Are we near the predictability limit of tropical Indo-Pacific sea surface temperatures?
Abstract
The predictability of seasonal anomalies worldwide rests largely on the predictability of tropical sea surface temperature (SST) anomalies. Tropical forecast skill is also a key metric of climate models. We find, however, that despite extensive model development, the tropical SST forecast skill of the operational North American Multi-Model Ensemble (NMME) of eight coupled atmosphere-ocean models remains close both regionally and temporally to that of a vastly simpler linear inverse model (LIM) derived from observed covariances of SST, sea surface height, and wind fields. The LIM clearly captures the essence of the predictable SST dynamics. The NMME and LIM skills also closely track and are only slightly lower than the potential skill estimated using the LIM's forecast signal-to-noise ratios. This suggests that the scope for further skill improvement is small in most regions, except in the western equatorial Pacific where the NMME skill is currently much lower than the LIM skill.
Key Points
- Seasonal tropical SST forecast skill of operational National Multi-Model Ensemble (NMME) is close to that of simpler linear inverse model
- Since operational SST forecast skill is only slightly lower than the estimated potential skill, we may be near the predictability limit
- In the western Pacific, improvement of operational ensemble is possible since its skill is much lower than the linear inverse model skill
1 Introduction
The North American Multi Model Ensemble (NMME) global prediction system [Kirtman et al., 2014] was recently developed to harness the idea that combining forecasts from several state-of-the-art coupled atmosphere-ocean general circulation models (CGCMs) could yield better skill than forecasts using any single CGCM [Hagedorn et al., 2005; Jin et al., 2008; Kirtman and Min, 2009; DelSole et al., 2014]. And indeed the grand NMME mean forecasts are significantly more skillful at predicting El Niño–Southern Oscillation (ENSO)-related sea surface temperature (SST) anomalies than ensemble mean forecasts using the individual models in the ensemble [Becker et al., 2014; Barnston et al., 2015]. The NMME system, used for seasonal predictions since 2011, was made an operational forecast system in 2016.

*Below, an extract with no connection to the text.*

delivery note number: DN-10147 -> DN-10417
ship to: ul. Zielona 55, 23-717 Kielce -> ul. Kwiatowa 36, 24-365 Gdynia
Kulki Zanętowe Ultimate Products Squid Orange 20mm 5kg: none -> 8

Given this recent improvement in ENSO prediction, one might wonder if substantial room for further improvement exists (e.g., in model development or initialization techniques) or if seasonal forecast systems are now near an intrinsic predictability limit associated with the chaotic nature of the coupled tropical ocean-atmosphere system. Previous studies in a perfect model framework had suggested that ENSO events might be predictable by some measures up to 2 years ahead [Collins et al., 2002; Chen et al., 2004; Luo et al., 2008; Wittenberg et al., 2014; Larson and Kirtman, 2017]. Some recent studies have been less optimistic in this regard, basing their predictability estimates on multimodel ensembles of retrospective CGCM forecasts (hindcasts) and identifying predictable signals with the ensemble mean forecasts and unpredictable noise with the ensemble spread [Chen et al., 2015; Kumar et al., 2016]. All such predictability estimates are of course model dependent, limited by the CGCMs' ability to realistically represent not only the predictable signals but also the unpredictable noise.

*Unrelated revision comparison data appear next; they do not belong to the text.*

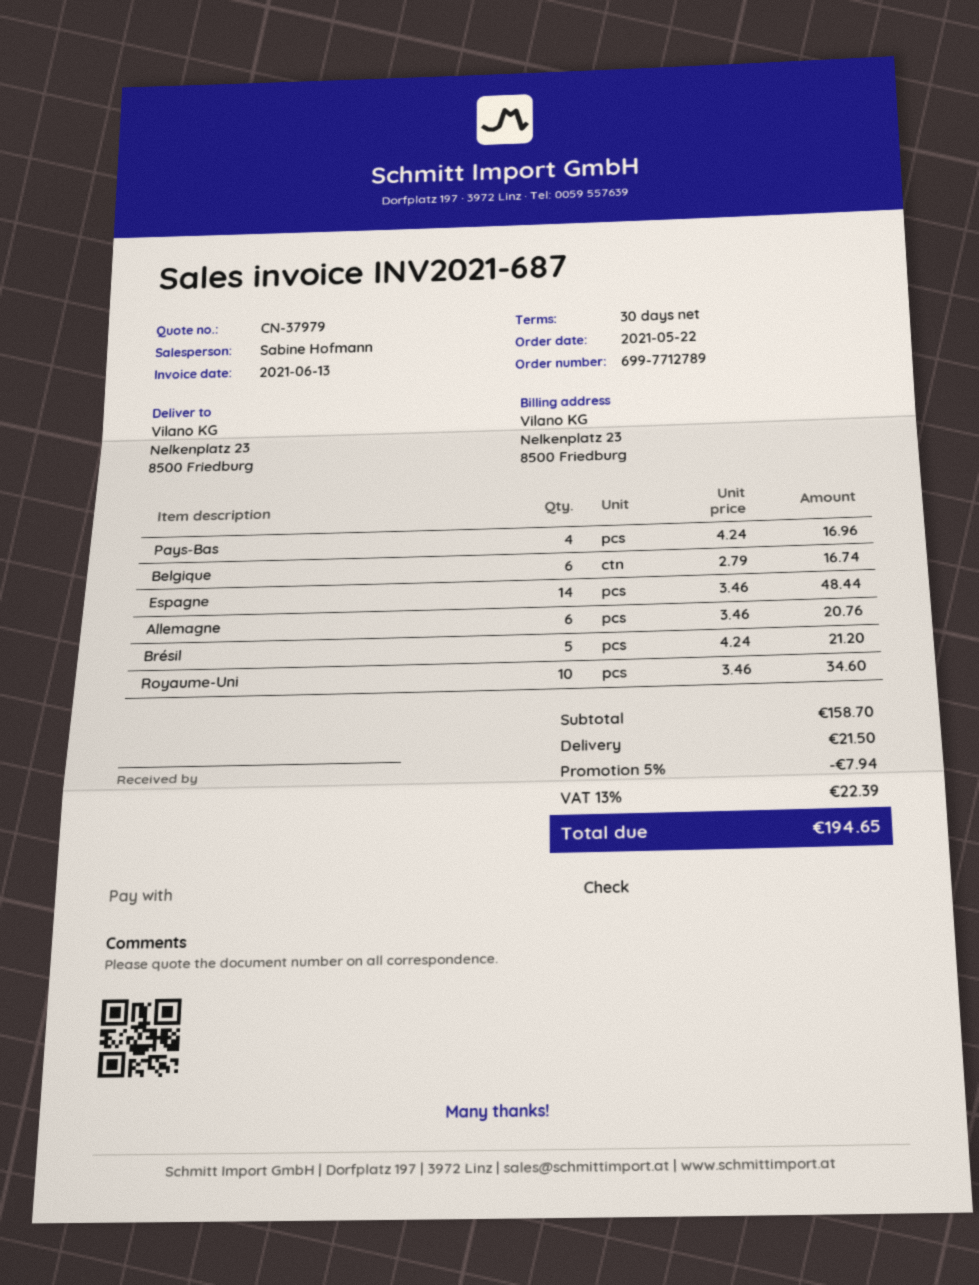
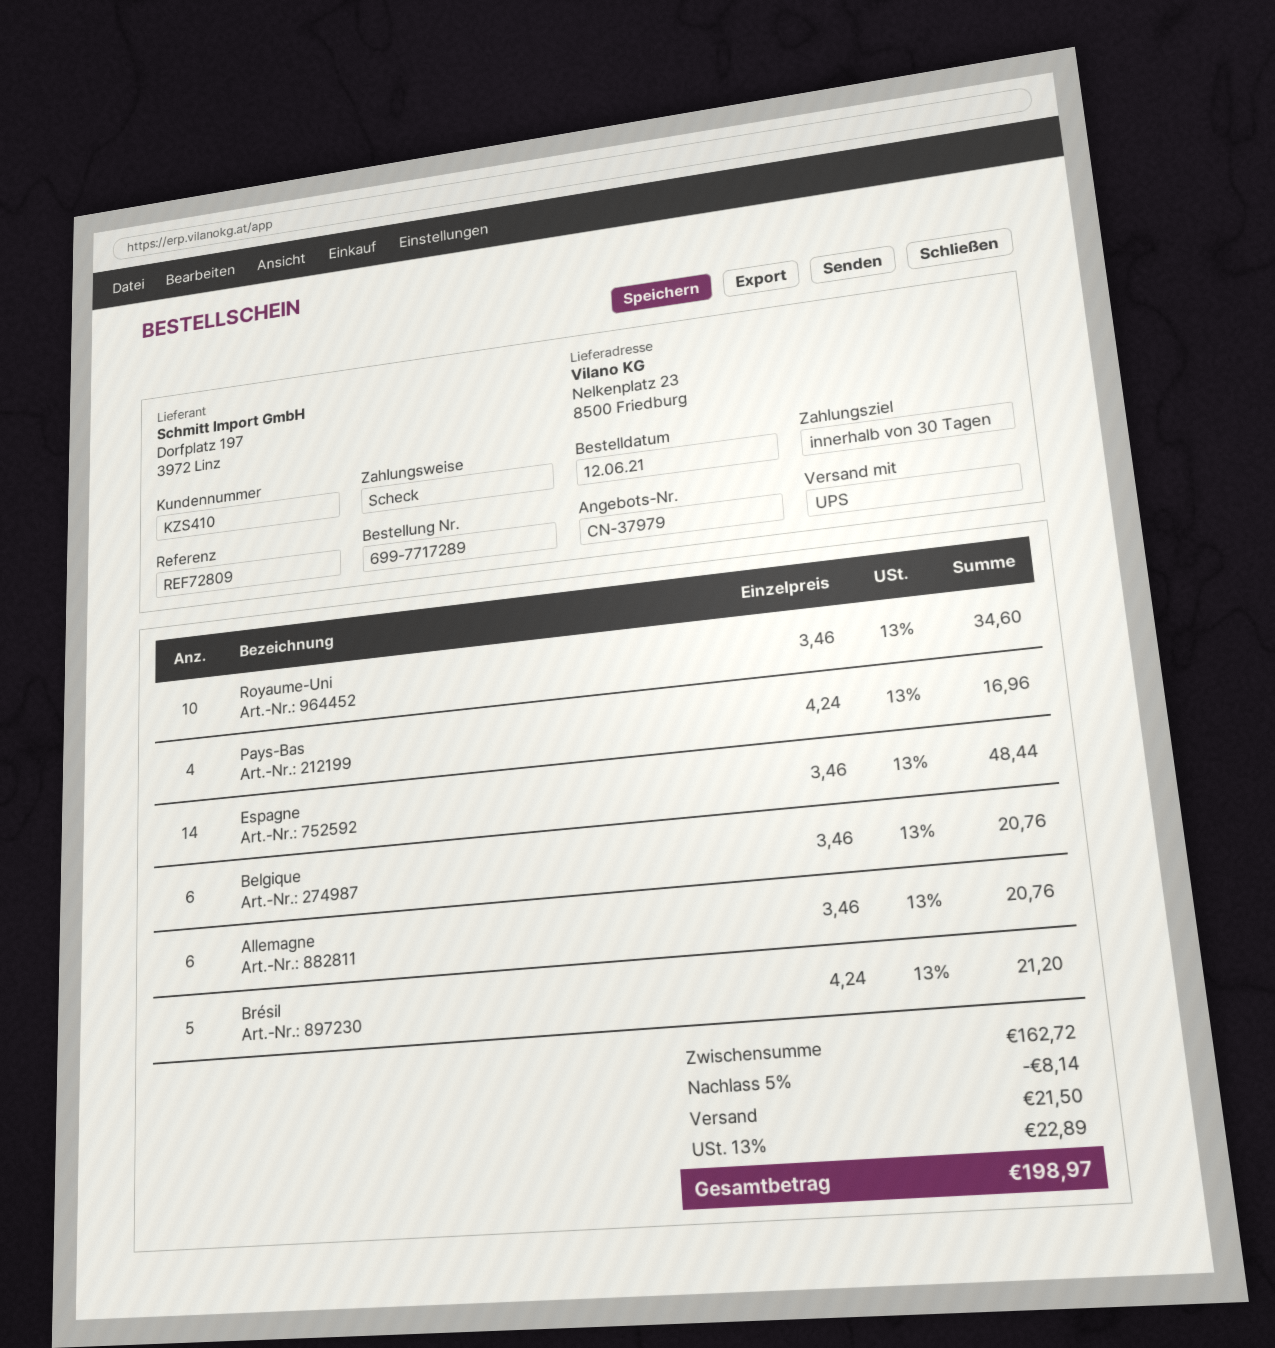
order number: 699-7712789 -> 699-7717289
order date: 2021-05-22 -> 2021-06-12
Belgique: 6 x 2.79 = 16.74 -> 6 x 3.46 = 20.76
subtotal: 158.70 -> 162.72
discount: 5% = 7.94 -> 5% = 8.14
tax: 13% = 22.39 -> 13% = 22.89
total: 194.65 -> 198.97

In this study we adopt an alternative empirical approach to estimate tropical Indo-Pacific SST predictability using a linear inverse model [Penland and Sardeshmukh, 1995] (LIM). The LIM is a statistically stationary, stochastically forced, multivariate linear model whose parameters are derivable in principle from the known nonlinear physics of the coupled tropical atmosphere-ocean system [Penland and Sardeshmukh, 1995; Moore and Kleeman, 1999] but can also be estimated more simply from observed covariances of system components as done here. Earlier studies demonstrated that such a LIM captures observed tropical dynamics including the evolution of different types of ENSO events [Capotondi et al., 2013] and ENSO dynamical feedback processes [Newman et al., 2011b], as well as the spectral characteristics of ENSO variability from weekly to multidecadal time scales [Newman et al., 2009; Ault et al., 2013], supporting its use here to benchmark both the actual and potential forecast skill.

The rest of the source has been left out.